Check every line of the data for the word "scales", and copy those that have it.

Given information.
--

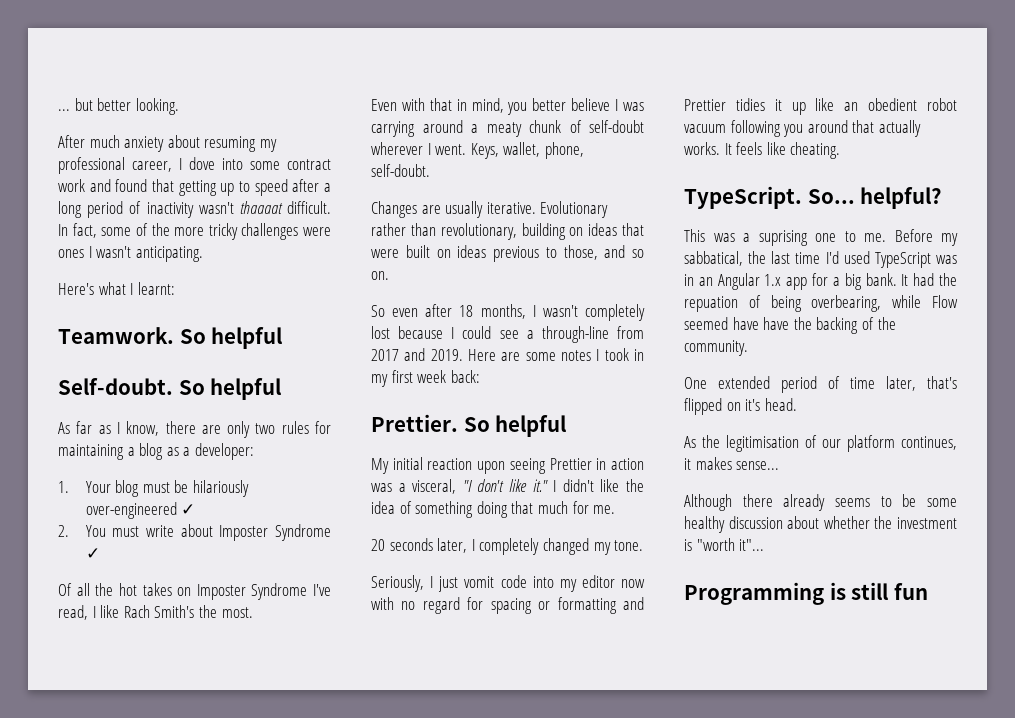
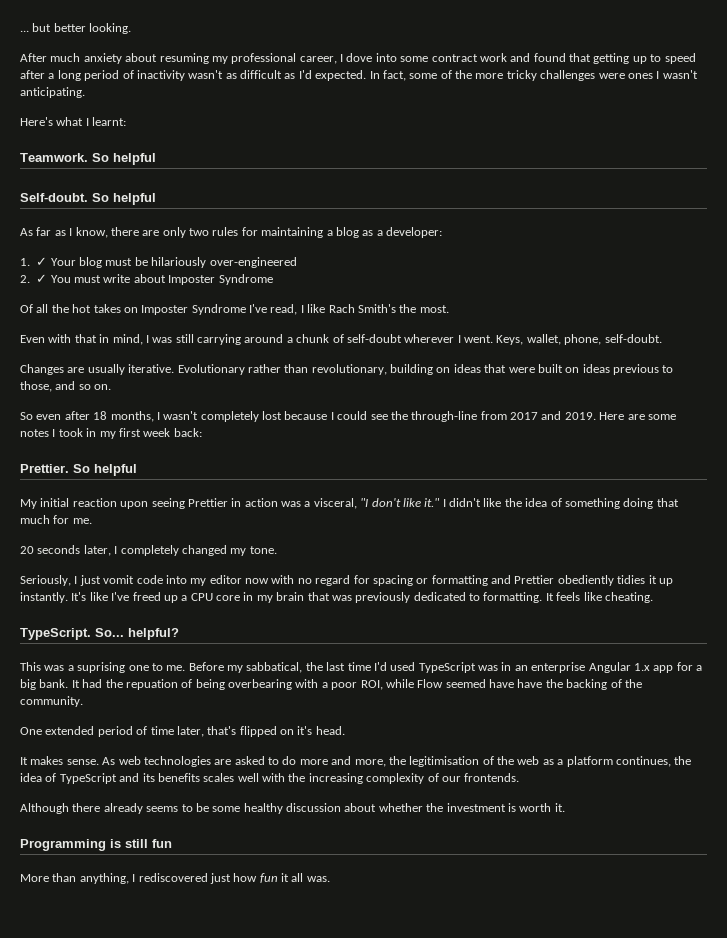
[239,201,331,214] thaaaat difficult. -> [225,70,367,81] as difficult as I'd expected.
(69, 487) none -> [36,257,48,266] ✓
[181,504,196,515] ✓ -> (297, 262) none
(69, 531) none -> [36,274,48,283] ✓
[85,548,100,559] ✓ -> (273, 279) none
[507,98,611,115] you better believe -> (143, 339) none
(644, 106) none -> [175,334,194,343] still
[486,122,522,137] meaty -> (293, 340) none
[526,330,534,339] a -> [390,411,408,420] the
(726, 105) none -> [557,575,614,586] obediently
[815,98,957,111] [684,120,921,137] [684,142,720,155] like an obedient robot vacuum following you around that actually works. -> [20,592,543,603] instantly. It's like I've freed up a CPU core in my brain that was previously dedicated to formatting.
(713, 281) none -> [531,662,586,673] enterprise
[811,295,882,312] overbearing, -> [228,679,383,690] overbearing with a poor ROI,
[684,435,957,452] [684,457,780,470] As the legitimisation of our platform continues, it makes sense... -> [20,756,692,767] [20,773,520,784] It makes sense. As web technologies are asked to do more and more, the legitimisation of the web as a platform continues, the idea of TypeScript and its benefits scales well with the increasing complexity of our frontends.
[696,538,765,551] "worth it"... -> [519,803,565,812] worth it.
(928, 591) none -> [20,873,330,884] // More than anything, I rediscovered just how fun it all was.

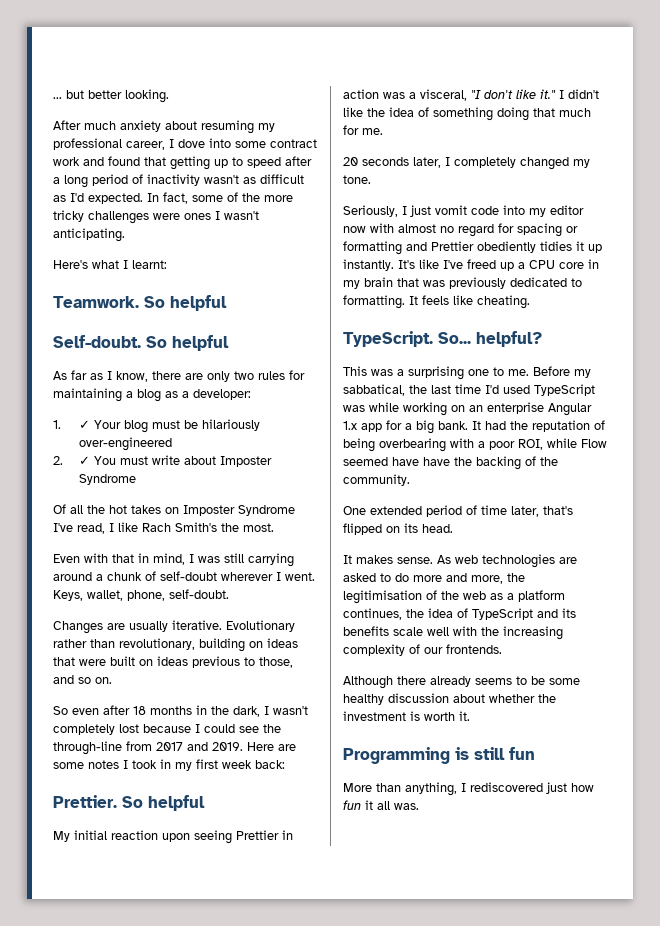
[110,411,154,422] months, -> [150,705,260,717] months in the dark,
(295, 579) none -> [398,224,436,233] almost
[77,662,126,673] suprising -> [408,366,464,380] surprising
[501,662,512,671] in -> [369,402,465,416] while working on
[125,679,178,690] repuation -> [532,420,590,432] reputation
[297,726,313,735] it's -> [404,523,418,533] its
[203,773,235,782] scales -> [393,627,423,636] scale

--

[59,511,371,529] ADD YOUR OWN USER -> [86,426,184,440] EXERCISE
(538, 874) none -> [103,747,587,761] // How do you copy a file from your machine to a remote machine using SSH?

--

Finished exercise.
[684,435,957,452] [684,457,780,470] As the legitimisation of our platform continues, it makes sense... -> [20,756,692,767] [20,773,520,784] It makes sense. As web technologies are asked to do more and more, the legitimisation of the web as a platform continues, the idea of TypeScript and its benefits scales well with the increasing complexity of our frontends.
[203,773,235,782] scales -> [393,627,423,636] scale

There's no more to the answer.